To determine whether the pollinator sounds result in physical vibrations of the flower, we used laser vibrometry (see Methods). Oenothera drummondii flowers vibrated mechanically in response to the airborne sounds of a bee or a moth recording (Fig. 2a, and Fig. S6 for moth sound spectra), oscillating in velocities that have already been shown to elicit a defence response in a plant that was mechanically moved in such velocities (Appel & Cocroft 2014). The flowers also vibrated in response to the hovering of a live bee similar to their vibration in response to the bee's playback (Fig. S7). The amplitude of the mechanical vibrations (which reached 0.1 mm) depended on the presence of intact petals, and significantly decreased upon removal of petals (Fig. 2b, P < 0.0005, see Fig. S5 for details), suggesting that the petals either directly receive, or serve to enhance the received signal.

Figure 2

(a) Flowers vibrate mechanically in response to airborne sound of a pollinator. Top: Left – time signal of a honey bee sound signal (airborne signal recorded using a microphone). Right – time signal of a flying Plodia interpunctella male moth (the signal's spectrum peaks at c. 100 Hz, see Fig. S6). Bottom: Mechanical vibration recorded in an Oenothera drummondii flower in response to the playback of the bee (left) and moth (right) sound signals. (b) Vibration velocity in response to the bee signal depended on the presence of petals: a significantly stronger vibration was recorded when all four petals were intact in comparison to when flowers were trimmed and had only 1 or 0.5 petals (paired Wilcoxon, P < 0.0005 for the comparison between four and one petal and P < 0.005 for the comparison between 4 and 0.5 petals). (c) Flowers vibrated in response to playback of low frequencies around 1 kHz (left) while they did not vibrate above background noise to playbacks at higher frequencies of c. 35 kHz (right). Top: the time that the playback was ‘on’. Bottom: Vibration time signals of the flowers. (d) Frequency specificity in both vibration and sugar concentration response.

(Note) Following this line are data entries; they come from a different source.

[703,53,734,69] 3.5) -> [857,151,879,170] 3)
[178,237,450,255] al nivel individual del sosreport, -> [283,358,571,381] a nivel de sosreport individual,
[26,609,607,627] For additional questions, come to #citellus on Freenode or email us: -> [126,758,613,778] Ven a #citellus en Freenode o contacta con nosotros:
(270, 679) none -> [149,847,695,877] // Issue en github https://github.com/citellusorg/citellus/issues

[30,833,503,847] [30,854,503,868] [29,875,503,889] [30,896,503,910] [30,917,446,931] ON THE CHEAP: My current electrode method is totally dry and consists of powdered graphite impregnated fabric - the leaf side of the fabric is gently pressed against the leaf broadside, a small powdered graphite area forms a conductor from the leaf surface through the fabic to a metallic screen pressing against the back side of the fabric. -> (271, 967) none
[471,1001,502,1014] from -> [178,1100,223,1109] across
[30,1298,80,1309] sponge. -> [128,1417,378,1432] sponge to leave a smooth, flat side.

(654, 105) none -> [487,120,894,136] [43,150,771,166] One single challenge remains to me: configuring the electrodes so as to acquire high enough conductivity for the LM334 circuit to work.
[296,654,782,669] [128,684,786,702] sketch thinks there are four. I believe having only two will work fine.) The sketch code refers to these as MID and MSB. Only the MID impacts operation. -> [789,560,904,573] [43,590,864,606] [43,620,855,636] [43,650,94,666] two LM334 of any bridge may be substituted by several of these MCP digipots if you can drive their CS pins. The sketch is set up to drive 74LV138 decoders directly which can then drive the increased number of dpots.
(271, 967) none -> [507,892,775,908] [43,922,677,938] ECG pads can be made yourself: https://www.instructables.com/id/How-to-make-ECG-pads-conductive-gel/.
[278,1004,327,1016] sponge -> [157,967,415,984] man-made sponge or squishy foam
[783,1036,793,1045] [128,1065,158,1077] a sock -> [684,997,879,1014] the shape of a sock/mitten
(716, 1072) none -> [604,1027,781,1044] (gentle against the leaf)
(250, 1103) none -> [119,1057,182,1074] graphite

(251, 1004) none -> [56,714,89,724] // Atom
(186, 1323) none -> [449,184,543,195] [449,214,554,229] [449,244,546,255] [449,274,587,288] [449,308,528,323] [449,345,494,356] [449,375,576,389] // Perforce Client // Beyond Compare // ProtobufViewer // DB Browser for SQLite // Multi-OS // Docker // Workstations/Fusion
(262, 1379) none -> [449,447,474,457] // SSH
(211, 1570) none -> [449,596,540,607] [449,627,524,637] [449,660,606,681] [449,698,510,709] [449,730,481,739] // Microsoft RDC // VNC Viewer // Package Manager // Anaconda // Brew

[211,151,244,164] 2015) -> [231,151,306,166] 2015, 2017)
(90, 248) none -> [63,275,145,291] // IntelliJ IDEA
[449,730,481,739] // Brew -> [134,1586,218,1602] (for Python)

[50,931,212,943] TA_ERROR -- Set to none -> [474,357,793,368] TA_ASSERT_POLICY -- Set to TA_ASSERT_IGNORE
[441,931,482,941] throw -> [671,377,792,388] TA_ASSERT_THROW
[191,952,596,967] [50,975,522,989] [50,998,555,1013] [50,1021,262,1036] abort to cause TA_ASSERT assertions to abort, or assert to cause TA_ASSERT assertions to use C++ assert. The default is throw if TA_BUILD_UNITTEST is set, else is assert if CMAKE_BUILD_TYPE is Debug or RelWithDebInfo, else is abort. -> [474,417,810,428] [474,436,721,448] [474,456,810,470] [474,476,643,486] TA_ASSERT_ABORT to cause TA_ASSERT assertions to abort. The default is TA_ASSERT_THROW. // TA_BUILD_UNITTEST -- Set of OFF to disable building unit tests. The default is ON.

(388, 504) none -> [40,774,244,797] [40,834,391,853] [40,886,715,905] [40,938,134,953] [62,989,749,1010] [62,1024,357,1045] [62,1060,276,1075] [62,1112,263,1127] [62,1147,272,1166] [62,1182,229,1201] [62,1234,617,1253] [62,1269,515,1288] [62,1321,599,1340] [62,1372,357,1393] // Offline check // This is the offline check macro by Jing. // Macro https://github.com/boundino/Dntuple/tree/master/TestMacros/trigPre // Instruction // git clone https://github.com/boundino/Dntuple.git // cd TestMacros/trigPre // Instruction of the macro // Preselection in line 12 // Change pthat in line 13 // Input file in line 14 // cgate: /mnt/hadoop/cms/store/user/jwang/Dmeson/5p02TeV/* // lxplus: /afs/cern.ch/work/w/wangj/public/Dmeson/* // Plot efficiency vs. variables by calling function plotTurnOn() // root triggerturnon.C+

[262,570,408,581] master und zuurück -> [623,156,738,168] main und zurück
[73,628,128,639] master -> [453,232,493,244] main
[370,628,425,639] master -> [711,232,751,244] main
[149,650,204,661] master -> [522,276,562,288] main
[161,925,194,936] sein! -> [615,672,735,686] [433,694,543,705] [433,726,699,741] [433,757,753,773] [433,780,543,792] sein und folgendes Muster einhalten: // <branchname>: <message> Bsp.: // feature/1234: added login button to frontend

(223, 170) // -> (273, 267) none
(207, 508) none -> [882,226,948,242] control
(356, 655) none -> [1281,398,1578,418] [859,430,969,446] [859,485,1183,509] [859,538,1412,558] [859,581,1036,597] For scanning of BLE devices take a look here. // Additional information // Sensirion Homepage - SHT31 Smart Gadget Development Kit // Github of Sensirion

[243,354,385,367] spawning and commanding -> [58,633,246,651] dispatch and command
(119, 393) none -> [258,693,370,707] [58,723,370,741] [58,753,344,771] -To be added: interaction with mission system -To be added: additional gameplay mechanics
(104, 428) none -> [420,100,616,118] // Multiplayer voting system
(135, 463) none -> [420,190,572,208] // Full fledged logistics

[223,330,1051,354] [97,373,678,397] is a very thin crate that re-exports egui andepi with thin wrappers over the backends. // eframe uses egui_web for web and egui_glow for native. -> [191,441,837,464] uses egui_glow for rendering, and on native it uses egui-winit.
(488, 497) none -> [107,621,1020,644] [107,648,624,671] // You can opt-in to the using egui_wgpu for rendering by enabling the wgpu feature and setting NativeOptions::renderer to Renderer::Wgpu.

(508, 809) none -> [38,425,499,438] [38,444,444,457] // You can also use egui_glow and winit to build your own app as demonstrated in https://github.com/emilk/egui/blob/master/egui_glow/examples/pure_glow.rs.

The flowers vibrated (dashed black) significantly more than background noise in response to sound signals in low frequencies around 1 kHz (paired Wilcoxon P < 0.0001, n = 21) but not in response to high frequencies around 160 kHz (P > 0.6, n = 23) or to intermediate frequencies around 35 kHz (P > 0.9, n = 21); The flowers also increased sugar concentration (dotted red line) in response to ‘Low’ signals significantly more than in response to the ‘Intermediate’ signal presented in the inset (P < 0.002), or to the ‘High’ signal serving as control (P < 0.0001). (Sugar concentration 15.9% ± 0.57, n = 81, 12.8% ± 0.7, n = 49, and 12.3% ± 0.77, n = 51, for Low, High and Intermediate respectively). Inset shows the spectrum of the ‘Intermediate’ playback signal used in the nectar experiment. (e) Summary of experimental results. Flowers vibrate in response to airborne sound at pollinator’s frequency range, and increase nectar sugar concentration (right panel). Glass covered flowers do not respond (middle), suggesting that the flower serves as the plant’s ‘ear’. The flowers response is frequency specific, and they do not vibrate or respond to frequencies around 35 kHz (left).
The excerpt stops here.